*Exercise brief:*
The entries below contain a stretch that opens with the line containing "[139,450,178,462] basic -> (72, 415) none" and closes with the line containing "[288,521,829,536] Nebula, Portainer, Unifi"; set down that stretch exactly, both ends included, and nothing else.

(Records from a collection)
Content starts

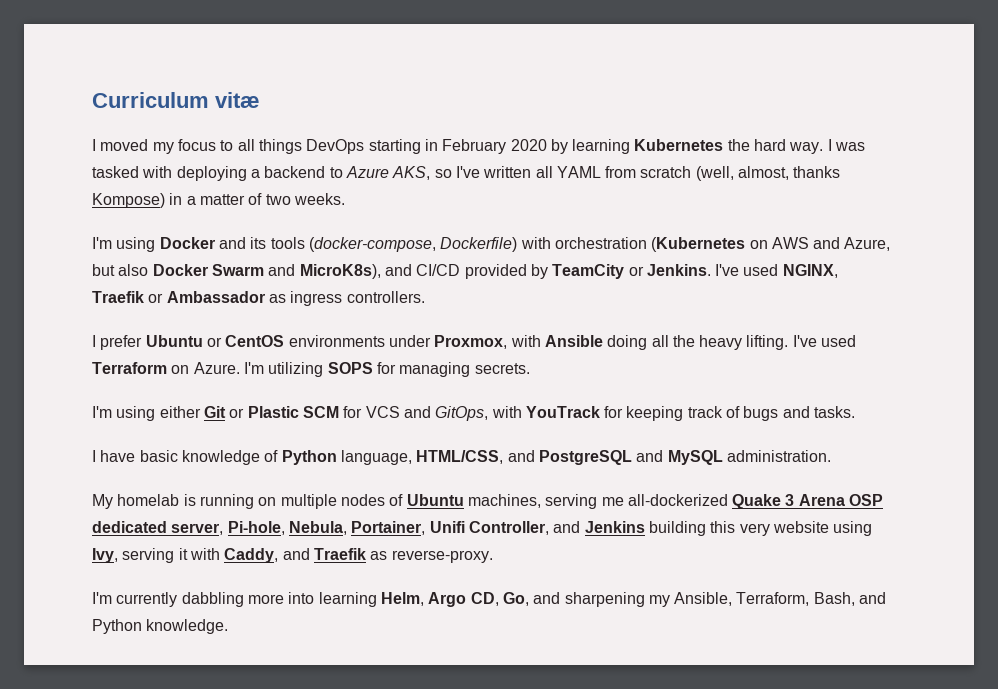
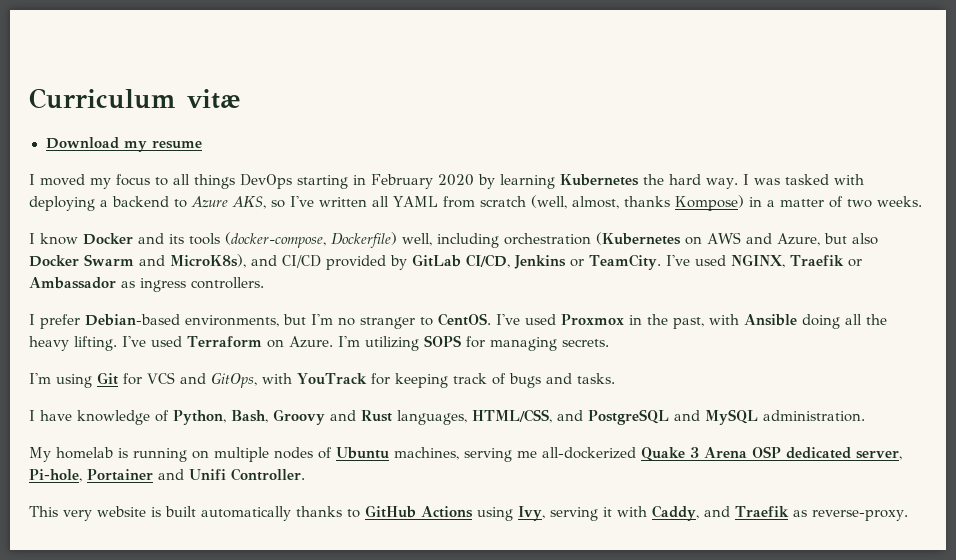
(260, 100) none -> [45,137,202,152] // Download my resume
[92,237,156,252] I'm using -> [29,233,78,245] I know
[520,237,551,249] with -> [402,233,499,248] well, including
[552,264,711,279] TeamCity or Jenkins. -> [412,254,661,270] GitLab CI/CD, Jenkins or TeamCity.
[145,335,508,349] Ubuntu or CentOS environments under Proxmox, -> [85,313,704,329] Debian-based environments, but I'm no stranger to CentOS. I've used Proxmox in the past,
[159,406,339,418] either Git or Plastic SCM -> [97,372,118,385] Git
[139,450,178,462] basic -> (72, 415) none
[281,450,412,465] Python language, -> [173,409,467,425] Python, Bash, Groovy and Rust languages,
[288,521,829,536] Nebula, Portainer, Unifi Controller, and Jenkins building this very website -> [87,468,305,481] [29,505,473,521] Portainer and Unifi Controller. // This very website is built automatically thanks to GitHub Actions
[92,592,887,607] [92,619,229,634] // I'm currently dabbling more into learning Helm, Argo CD, Go, and sharpening my Ansible, Terraform, Bash, and Python knowledge. -> (908, 515) none

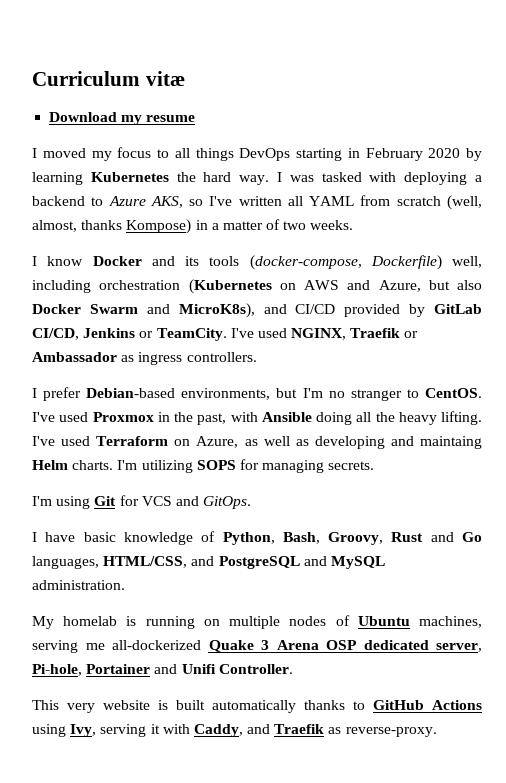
[288,336,333,348] Azure. -> [196,436,483,449] [32,460,114,470] Azure, as well as developing and maintaing Helm charts.
[211,373,615,388] GitOps, with YouTrack for keeping track of bugs and tasks. -> [203,496,252,509] GitOps.
(72, 415) none -> [83,532,116,542] basic
[273,409,392,425] Groovy and Rust -> [328,532,483,545] Groovy, Rust and Go

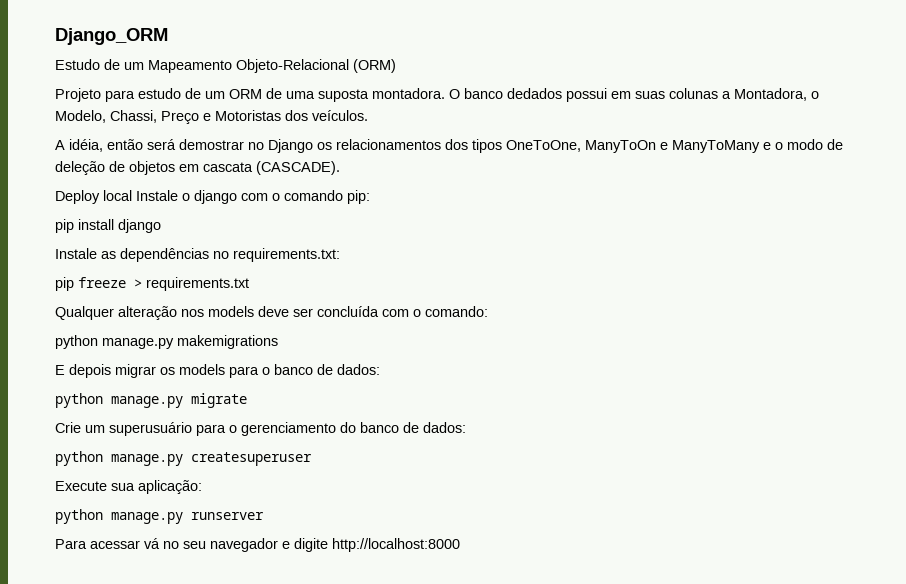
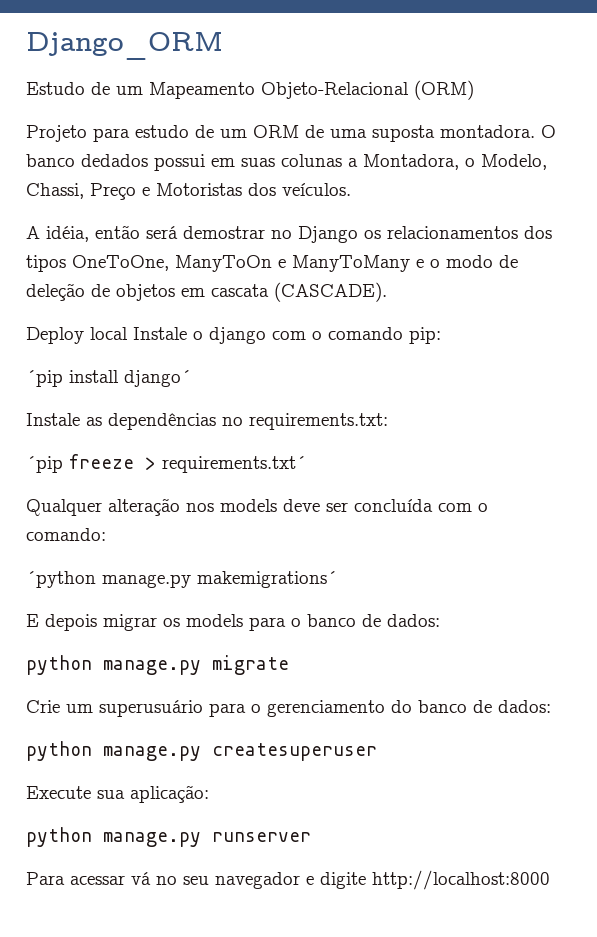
[55,219,161,233] pip install django -> [26,370,191,387] ´pip install django´
[55,277,74,291] pip -> [26,456,63,473] ´pip
[146,277,249,291] requirements.txt -> [162,456,306,473] requirements.txt´
[55,335,278,349] python manage.py makemigrations -> [26,571,337,588] ´python manage.py makemigrations´

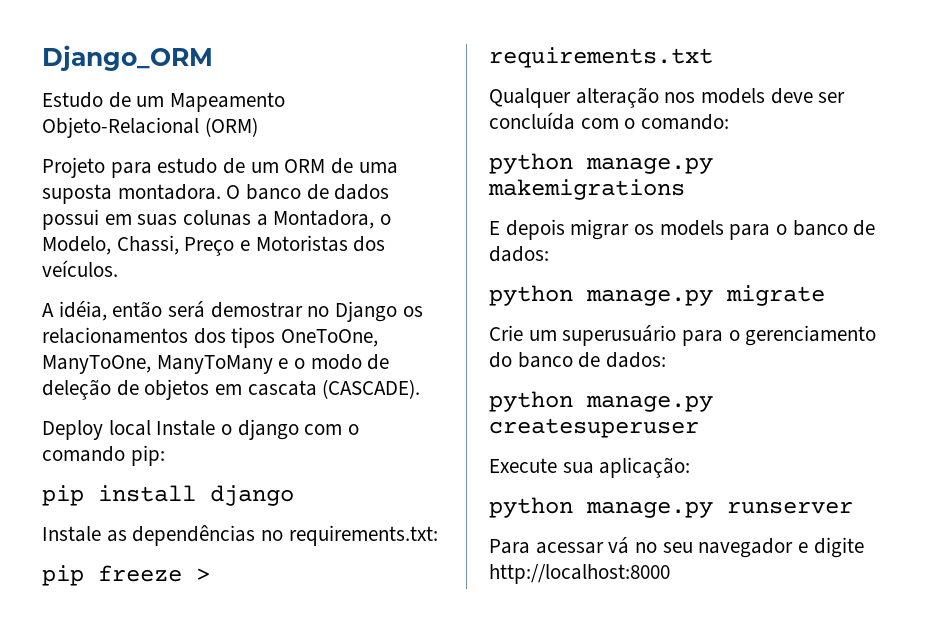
[81,154,148,167] dedados -> [306,184,390,200] de dados
[175,255,286,272] ManyToOn e -> [42,355,151,374] ManyToOne,
[26,370,191,387] ´pip install django´ -> [42,485,294,506] pip install django
[26,456,63,473] ´pip -> [42,565,84,586] pip
[162,456,306,473] requirements.txt´ -> [489,47,713,68] requirements.txt
[26,571,337,588] ´python manage.py makemigrations´ -> [489,153,713,174] [488,179,685,200] python manage.py makemigrations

Content ends

*The completed task:*
[139,450,178,462] basic -> (72, 415) none
[281,450,412,465] Python language, -> [173,409,467,425] Python, Bash, Groovy and Rust languages,
[288,521,829,536] Nebula, Portainer, Unifi Controller, and Jenkins building this very website -> [87,468,305,481] [29,505,473,521] Portainer and Unifi Controller. // This very website is built automatically thanks to GitHub Actions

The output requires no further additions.